** Opening INFORMATION SUPPLIED block **

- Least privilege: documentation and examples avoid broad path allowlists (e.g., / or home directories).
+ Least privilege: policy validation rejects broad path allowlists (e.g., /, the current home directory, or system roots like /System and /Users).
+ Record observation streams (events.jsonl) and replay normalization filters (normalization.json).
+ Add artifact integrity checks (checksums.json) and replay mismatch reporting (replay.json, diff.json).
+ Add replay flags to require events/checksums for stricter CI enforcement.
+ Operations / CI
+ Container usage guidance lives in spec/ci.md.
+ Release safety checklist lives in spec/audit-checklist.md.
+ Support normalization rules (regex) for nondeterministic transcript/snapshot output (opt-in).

** Closing INFORMATION SUPPLIED block **
** Opening INFORMATION SUPPLIED block **

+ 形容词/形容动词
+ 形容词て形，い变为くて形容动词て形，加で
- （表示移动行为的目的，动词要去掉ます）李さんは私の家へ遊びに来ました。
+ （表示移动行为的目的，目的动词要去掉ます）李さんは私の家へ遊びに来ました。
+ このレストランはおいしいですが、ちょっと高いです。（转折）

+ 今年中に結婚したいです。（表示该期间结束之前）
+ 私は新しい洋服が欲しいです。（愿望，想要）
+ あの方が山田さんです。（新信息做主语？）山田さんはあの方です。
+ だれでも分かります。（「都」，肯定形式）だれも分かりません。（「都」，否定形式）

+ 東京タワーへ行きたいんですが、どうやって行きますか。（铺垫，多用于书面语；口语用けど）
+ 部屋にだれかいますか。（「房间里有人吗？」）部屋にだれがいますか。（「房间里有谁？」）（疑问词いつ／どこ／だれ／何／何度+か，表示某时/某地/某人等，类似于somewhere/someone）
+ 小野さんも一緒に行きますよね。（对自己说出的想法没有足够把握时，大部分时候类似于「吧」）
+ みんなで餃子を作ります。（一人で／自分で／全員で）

** Closing INFORMATION SUPPLIED block **
** Opening INFORMATION SUPPLIED block **

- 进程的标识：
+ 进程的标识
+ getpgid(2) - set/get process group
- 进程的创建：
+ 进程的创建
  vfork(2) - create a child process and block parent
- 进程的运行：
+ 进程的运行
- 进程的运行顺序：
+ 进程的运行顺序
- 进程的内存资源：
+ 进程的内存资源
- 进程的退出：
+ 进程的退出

** Closing INFORMATION SUPPLIED block **

Each line of the data above that contains the word "表示移动行为的目的" counts once; report the total and add nothing.

2